Temat: Przybłąkał się czarny, przesłodziaśny Labrador
Nie przesadzacie trochę z tym "dramatem" jaki ten piesek przechodzi.
Ok, warunki w schronisku nie są może najlepsze ale dużo lepsze niż były np 10 lat temu. Myślicie że to wina pani dyrektor że miasto daje tylko tyle pieniędzy ile daje?
Ten piesek spędzi tam jedynie dwa tygodnie, to naprawdę jeszcze nie dramat i trudno się też dziwić poddenerwowaniu pani dyrektor. Gdybym był na jej miejscu też bym się denerwował że nikt nie chce psów które są tam od lat 6 czy dłużej.

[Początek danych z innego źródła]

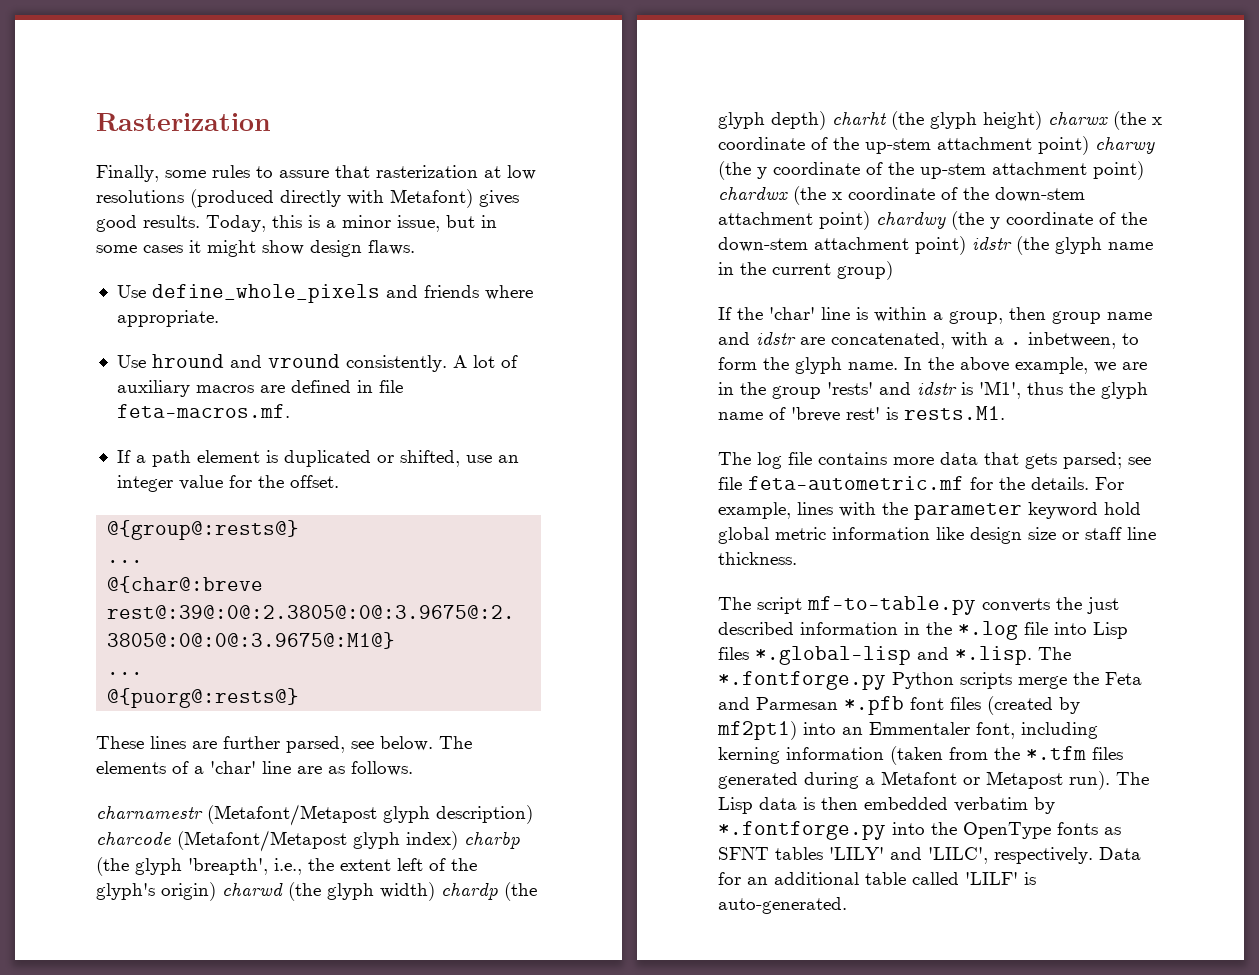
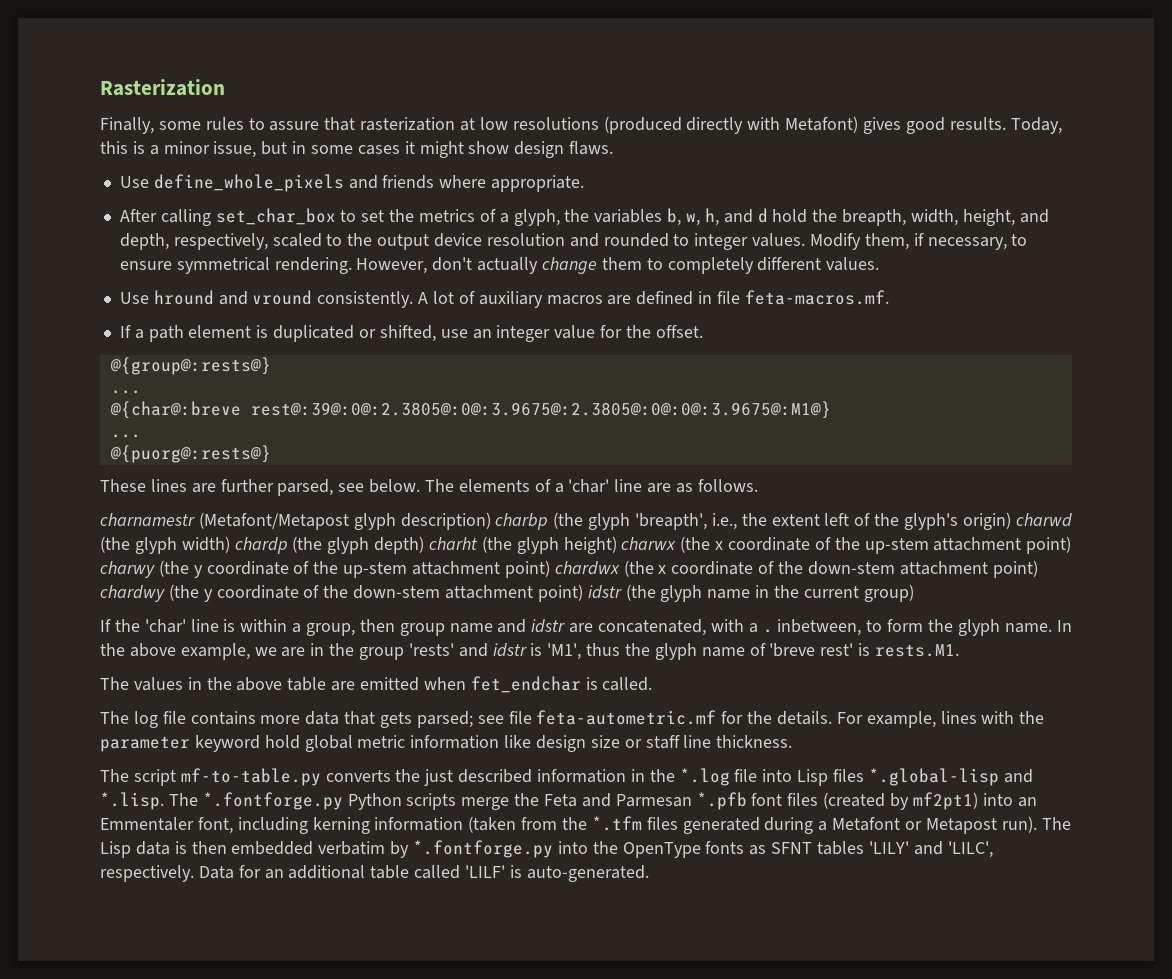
(219, 318) none -> [119,208,1049,226] [119,233,1028,250] [119,257,880,274] // After calling set_char_box to set the metrics of a glyph, the variables b, w, h, and d hold the breapth, width, height, and depth, respectively, scaled to the output device resolution and rounded to integer values. Modify them, if necessary, to ensure symmetrical rendering. However, don't actually change them to completely different values.
[96,830,458,852] charcode (Metafont/Metapost glyph index) -> (491, 521) none
(1005, 413) none -> [100,676,653,693] // The values in the above table are emitted when fet_endchar is called.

Mój labradorek zabrany z tego schroniska (spędził tam blisko 4 miesiące) już po kilku dniach zachowywał się jak normalny, zdrowy pies. I choć z początku bywał agresywny wobec innych psów tak już po paru tygodniach stał się łagodny jak baranek.
Jestem pewien że ktokolwiek tego pieska weźmie to już po kilku dniach oboje zapomną w jakich okolicznościach się poznali.

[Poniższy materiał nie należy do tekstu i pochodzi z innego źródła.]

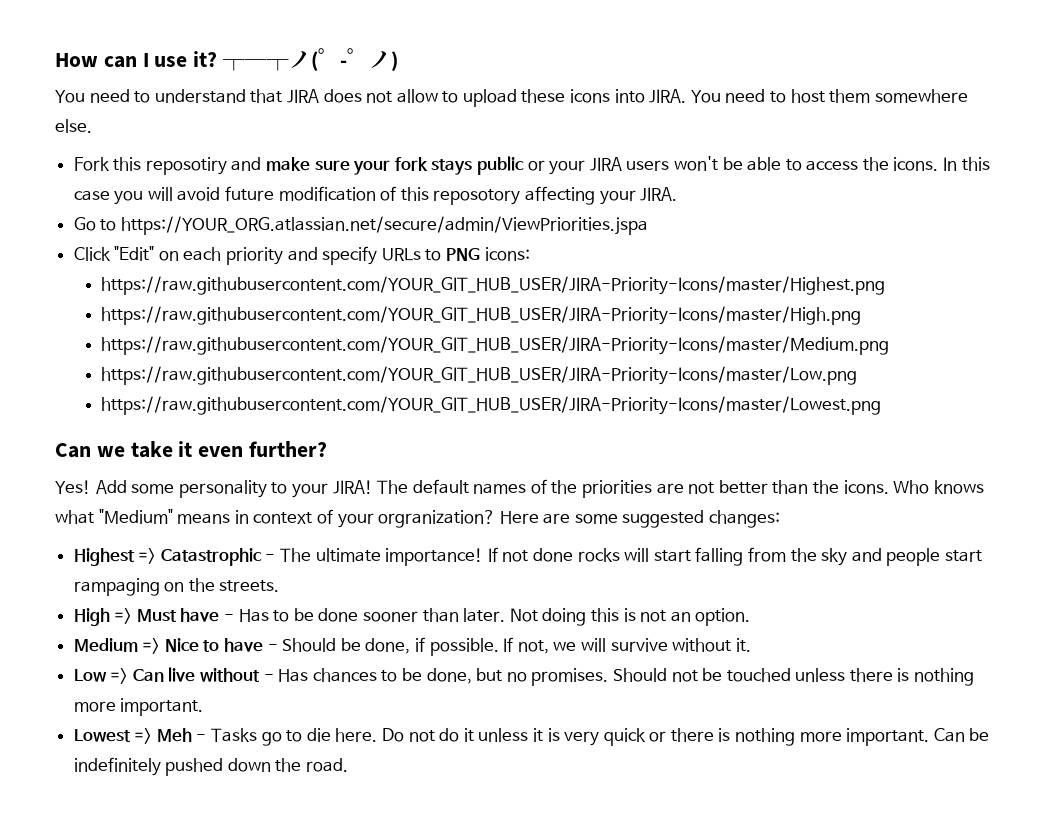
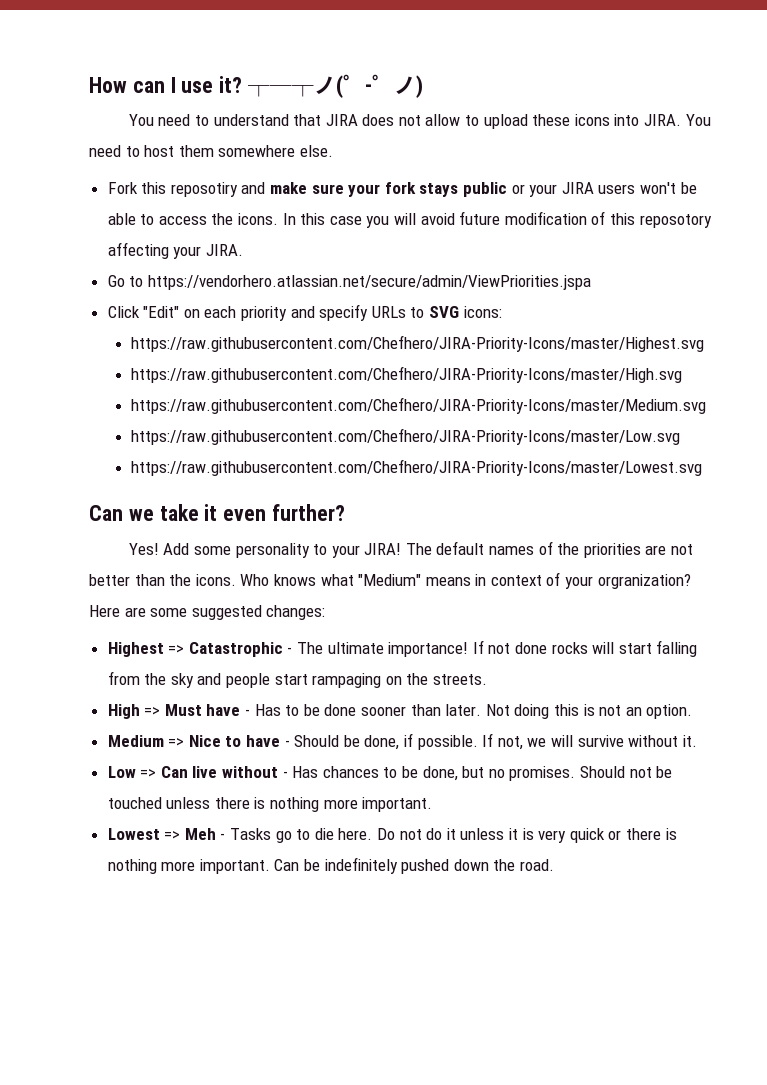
[120,216,648,235] https://YOUR_ORG.atlassian.net/secure/admin/ViewPriorities.jspa -> [147,275,591,290] https://vendorhero.atlassian.net/secure/admin/ViewPriorities.jspa
[445,248,480,261] PNG -> [429,306,460,318] SVG
[100,276,885,295] [100,306,861,325] [100,336,889,355] [100,366,857,385] [100,396,881,415] https://raw.githubusercontent.com/YOUR_GIT_HUB_USER/JIRA-Priority-Icons/master/Highest.png // https://raw.githubusercontent.com/YOUR_GIT_HUB_USER/JIRA-Priority-Icons/master/High.png // https://raw.githubusercontent.com/YOUR_GIT_HUB_USER/JIRA-Priority-Icons/master/Medium.png // https://raw.githubusercontent.com/YOUR_GIT_HUB_USER/JIRA-Priority-Icons/master/Low.png // https://raw.githubusercontent.com/YOUR_GIT_HUB_USER/JIRA-Priority-Icons/master/Lowest.png -> [131,335,705,352] [131,366,683,383] [131,397,707,414] [131,428,681,445] [131,459,703,476] https://raw.githubusercontent.com/Chefhero/JIRA-Priority-Icons/master/Highest.svg // https://raw.githubusercontent.com/Chefhero/JIRA-Priority-Icons/master/High.svg // https://raw.githubusercontent.com/Chefhero/JIRA-Priority-Icons/master/Medium.svg // https://raw.githubusercontent.com/Chefhero/JIRA-Priority-Icons/master/Low.svg // https://raw.githubusercontent.com/Chefhero/JIRA-Priority-Icons/master/Lowest.svg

Mam nadzieję że ci wszyscy którzy tak ochoczo do tej pory deklarowali się go przygarnąć i rozczulali nad jego losem dotrzymają słowa, bo pies w domu to MUSI być przemyślana decyzja!
Pozdrawiam wszystkich.
ps. moją intencją nie jest dewaluowanie niczyich słów czy emocji ale postawienie sytuacji w nieco bardziej rzeczowy czy wręcz przyziemny sposób. Tak aby żadna decyzja podjęta w kwestii tego psiaka przez kogokolwiek z uczestników tej dyskusji nie wynikała tylko i wyłącznie z emocji.